One only has to observe how fruitful his approach is when one adopts it as the
basis of a discussion, for example on the subjects of freedom in human
reproduction, cloning, abortion, in loco and distance adoption, civil
liberties and children’s rights.
La
Sala’s books are not learned books (unlike many books on so-called philosophy
of sex and love that are currently being taught on courses at many US
universities).

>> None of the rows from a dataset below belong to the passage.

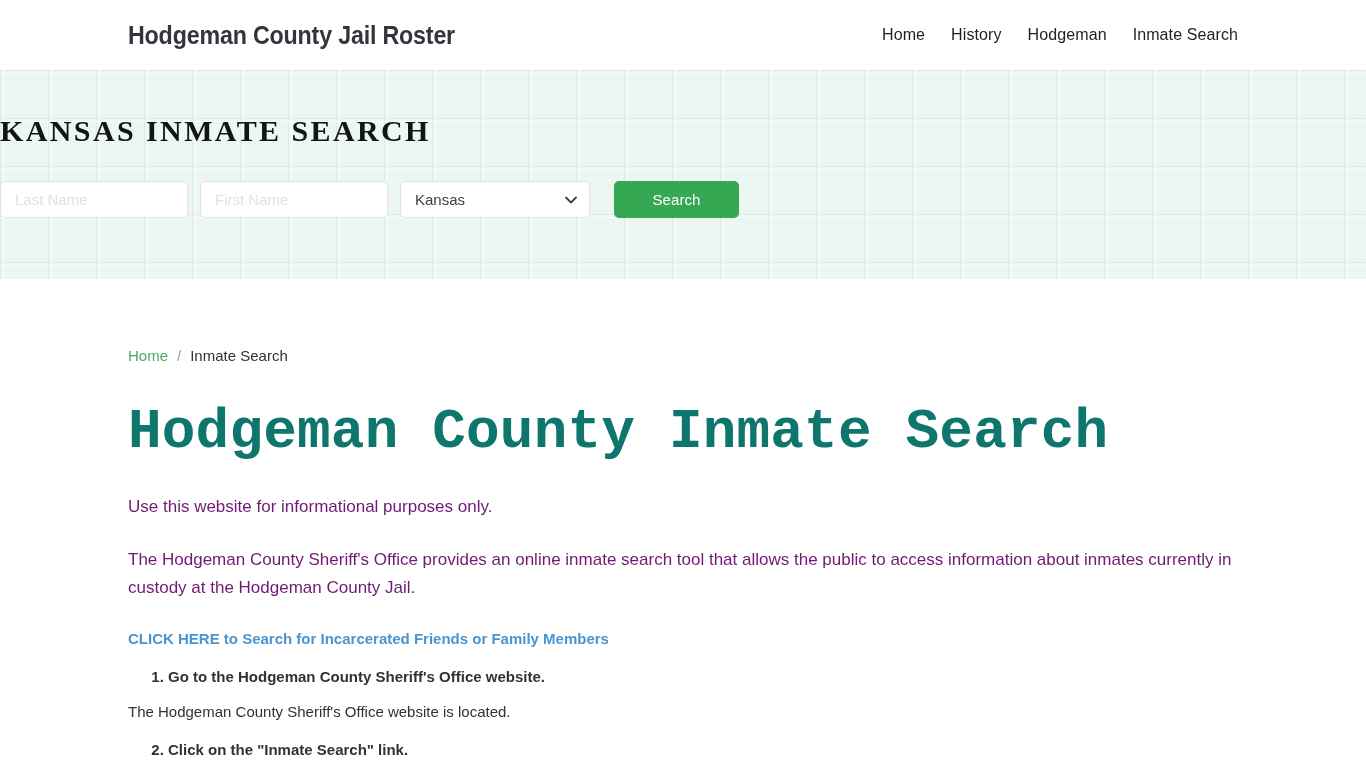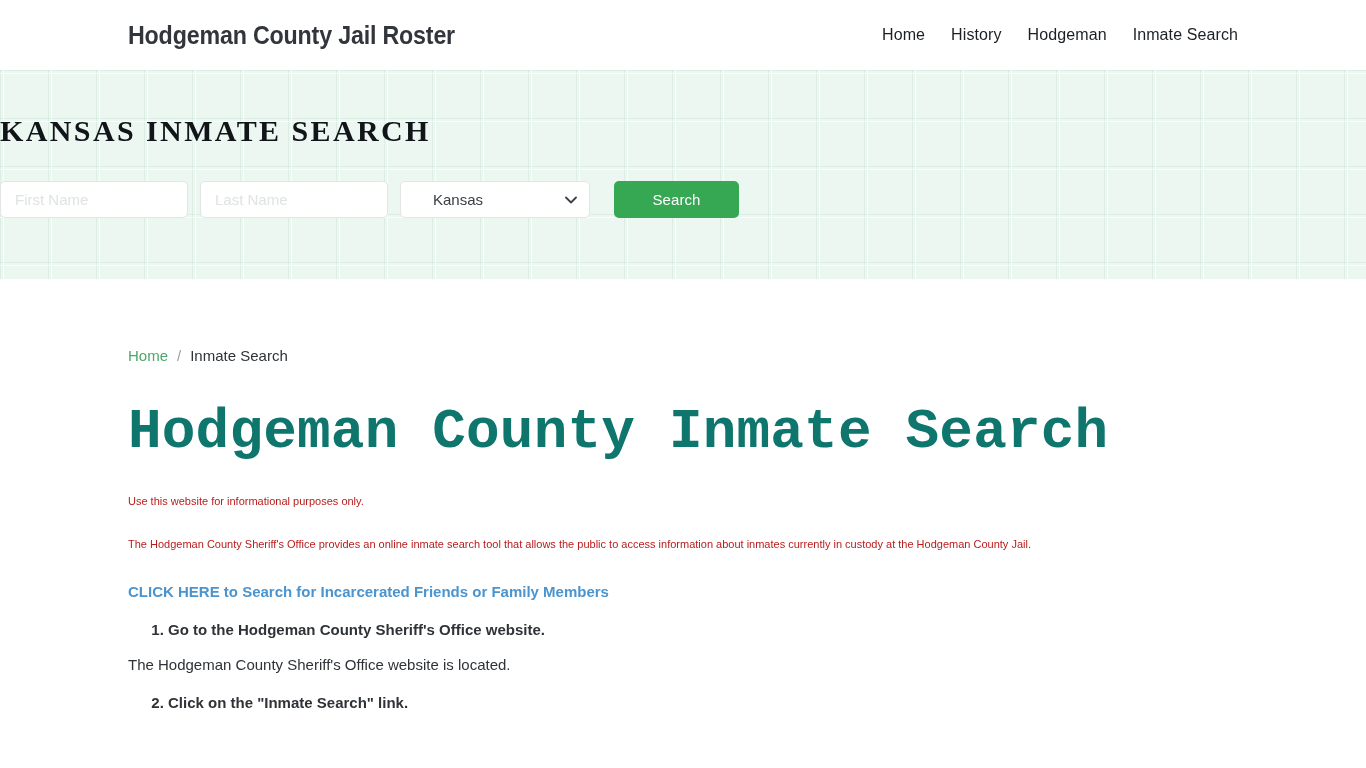--- a/index.html
+++ b/index.html
@@ -93,21 +93,21 @@
     color: #3b4046;
     outline: none;
   }
   .text-input::placeholder { color: #dfe3e1; }
   .state-select {
     width: 190px;
     height: 37px;
     border: 1px solid #e2e5e4;
     border-radius: 5px;
     background-color: #ffffff;
-    padding: 0 32px;
+    padding: 0 14px;
     font-size: 15px;
     font-family: "Liberation Sans", sans-serif;
     color: #3b4046;
     outline: none;
     -webkit-appearance: none;
     -moz-appearance: none;
     appearance: none;
   }
   .select-wrap { position: relative; display: inline-block; }
   .select-chevron {
@@ -156,22 +156,22 @@
     font-family: Liberation Mono, monospace;
     font-size: 56px;
     font-weight: bold;
     color: #0f766e;
     margin: 38px 0 0 0;
     letter-spacing: 0.2px;
     line-height: 1.08;
   }
 
   .para {
-    font-size: 11px;
-    color: #b91c1c;
+    font-size: 17px;
+    color: #701a75;
     line-height: 1.62;
     margin: 31px 0 0 0;
     max-width: 1110px;
   }
   .para.tight { margin-top: 25px; }
 
   .cta-link {
     display: inline-block;
     margin-top: 27px;
     font-size: 15px;
@@ -208,22 +208,22 @@
     <a class="nav-link" href="#">Home</a>
     <a class="nav-link" href="#">History</a>
     <a class="nav-link" href="#">Hodgeman</a>
     <a class="nav-link" href="#">Inmate Search</a>
   </nav>
 </header>
 
 <section class="hero">
   <h1 class="hero-title">KANSAS INMATE SEARCH</h1>
   <form class="search-form">
+    <input class="text-input" type="text" placeholder="Last Name" style="">
     <input class="text-input" type="text" placeholder="First Name" style="">
-    <input class="text-input" type="text" placeholder="Last Name" style="">
     <span class="select-wrap">
       <select class="state-select">
         <option>Kansas</option>
       </select>
       <span class="select-chevron">
         <svg width="12" height="8" viewBox="0 0 12 8" aria-hidden="true">
           <path d="M1 1.5 L6 6.5 L11 1.5" stroke="#3b4046" stroke-width="1.8" fill="none" stroke-linecap="round" stroke-linejoin="round"></path>
         </svg>
       </span>
     </span>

Rather, they are books that spring from serious intellectual
effort (in the vein of Max Weber) and from a labour that aims at making an
impact on the political life of a nation.
Riccardo Pozzo has been professor of the history of philosophy at the University of Verona since 2002. He was previously associate professor of German philosophy at the Catholic University of America in Washington, D.C. and is currently writing a book on the theory of subjectivity from the Renaissance to Kant.